The dried blood on his lip caught the last of the light. Yami had known about the injury — a medical fact absorbed from a screen in Osaka while eating cold soba — and knowing it intellectually was not the same as sitting two meters from it, watching a dying man parse whether a stranger's resurrection was real. Something about the gap between known fact and person in front of me made the knowledge feel briefly stolen.

"Your quirk," All Might said. "How long have you had it?"

"I've known I was different since I was a kid." Smooth, prepared. "But you don't know a resurrection quirk is real until you actually die. I never had a reason to test it."

"And your parents?"

"Not around." True, in both the literal and original-body sense. He gestured at nothing. "I'm an orphan. Nobody to ask." Also true.

All Might nodded slowly. The nod had the quality of a man filing information into a column he'd been building before this conversation started. "A quirk with no ceiling tests." A pause that could have meant anything. "That changes how it would interact with certain kinds of power."

Yami let that sit without responding. All Might had said it to himself as much as to Yami — turning it over, running his own math. The conversation was moving toward something, and pushing it would be wrong. He'd spent enough of his previous life in meetings where the deal happened when you stopped talking.

The sun finished setting. The beach went grey.

"Come back tomorrow," All Might said. He stood, and the movement was careful in the way of someone managing pain as a constant background variable. "Same time. I have a decision I'm not ready to make tonight."

"About me?"

"About several things." He turned toward the road, then stopped without turning back. "The green-haired boy — he also came to see me."

Yami's stomach moved in a way that had nothing to do with hunger. "And?"
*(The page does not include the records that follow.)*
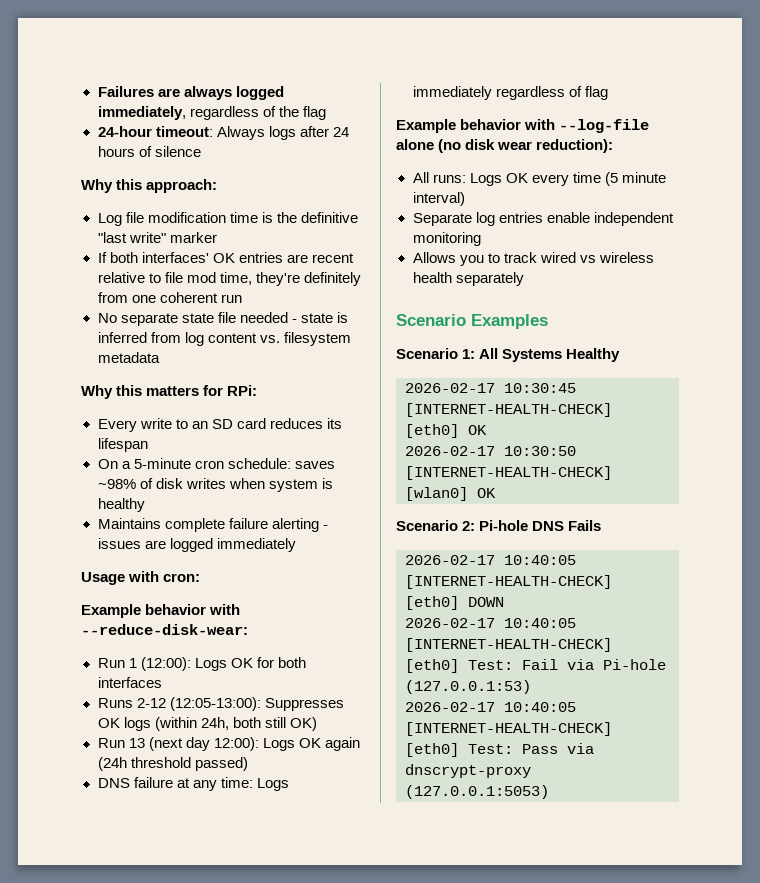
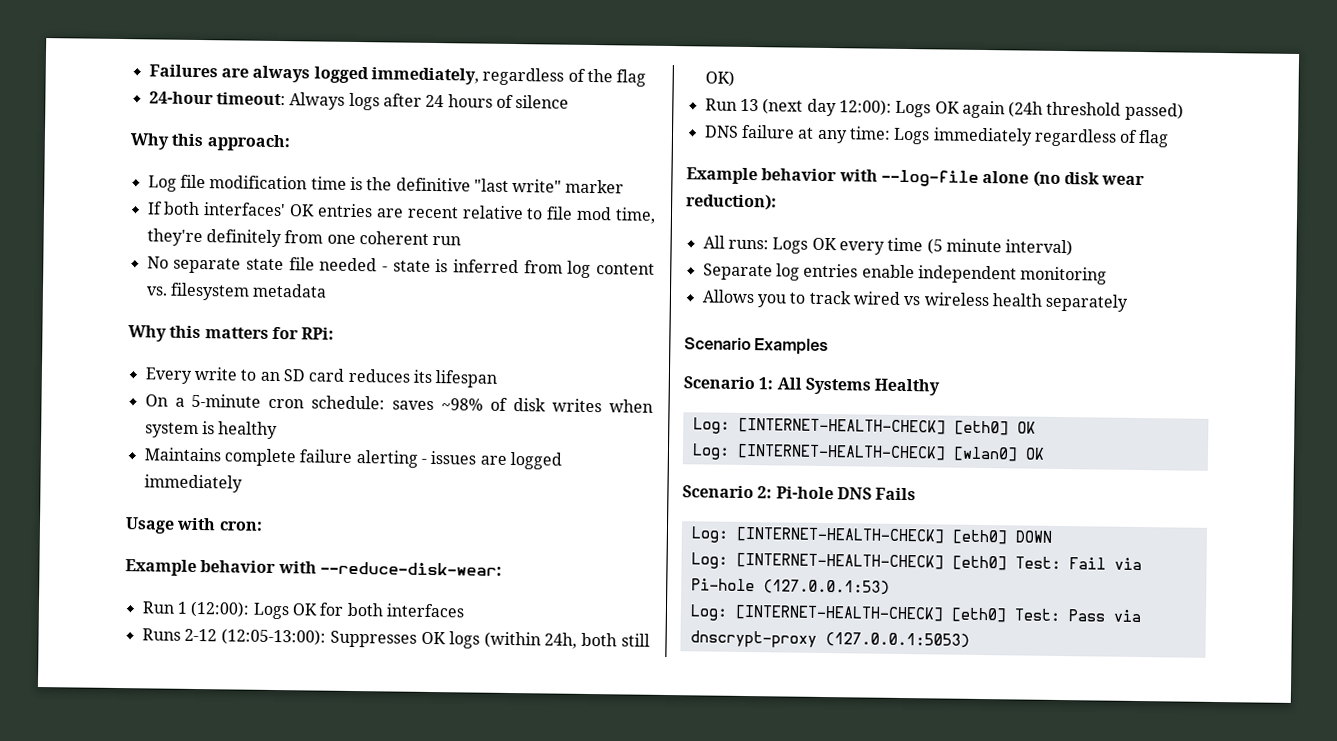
- 2026-02-17 10:30:45 [INTERNET-HEALTH-CHECK] [eth0] OK
+ Log: [INTERNET-HEALTH-CHECK] [eth0] OK
- 2026-02-17 10:30:50 [INTERNET-HEALTH-CHECK] [wlan0] OK
+ Log: [INTERNET-HEALTH-CHECK] [wlan0] OK
- 2026-02-17 10:40:05 [INTERNET-HEALTH-CHECK] [eth0] DOWN
+ Log: [INTERNET-HEALTH-CHECK] [eth0] DOWN
- 2026-02-17 10:40:05 [INTERNET-HEALTH-CHECK] [eth0] Test: Fail via Pi-hole (127.0.0.1:53)
+ Log: [INTERNET-HEALTH-CHECK] [eth0] Test: Fail via Pi-hole (127.0.0.1:53)
- 2026-02-17 10:40:05 [INTERNET-HEALTH-CHECK] [eth0] Test: Pass via dnscrypt-proxy (127.0.0.1:5053)
+ Log: [INTERNET-HEALTH-CHECK] [eth0] Test: Pass via dnscrypt-proxy (127.0.0.1:5053)

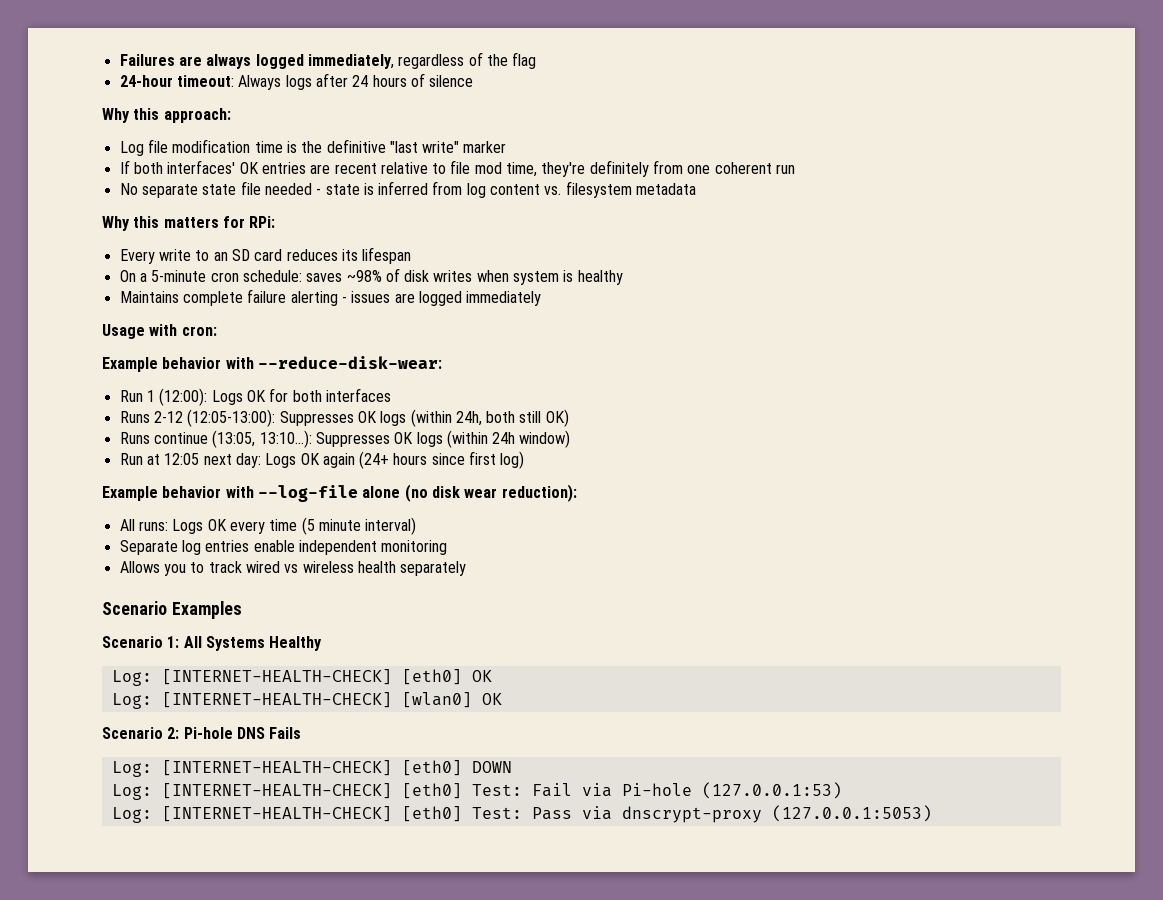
- Run 13 (next day 12:00): Logs OK again (24h threshold passed)
- DNS failure at any time: Logs immediately regardless of flag
+ Runs continue (13:05, 13:10...): Suppresses OK logs (within 24h window)
+ Run at 12:05 next day: Logs OK again (24+ hours since first log)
"And I'm being careful." All Might's voice was quiet and not unkind. "Don't mistake carefulness for indifference."

He walked away through the junk piles with his too-large jacket moving around him, and Yami sat on the debris and pressed his palm flat against the rusted side of the washing machine until the oxidized edge bit into the skin of his hand and the pain was clean and specific and present.

Deku had come to see him. They were both in the running. The thing Yami had treated as a foregone conclusion was not foregone. The competition was real, and the green-haired boy with the scraped hands and the reflexes that bypassed calculation was standing in the same doorway Yami was standing in, and neither of them knew the other was there.

He sat until the metal went cold under his palm, then walked home.

On the way back, he passed the convenience store at the corner near his apartment. Through the window, bent over the refrigerated drinks section with a basket looped over his arm, a green-haired boy with scraped knuckles was reading the ingredients on a bottle of sports drink with the focus of someone who genuinely cared what was in it.

Yami walked past without stopping and told himself he just hadn't wanted the detour.

He didn't check to see if that was true.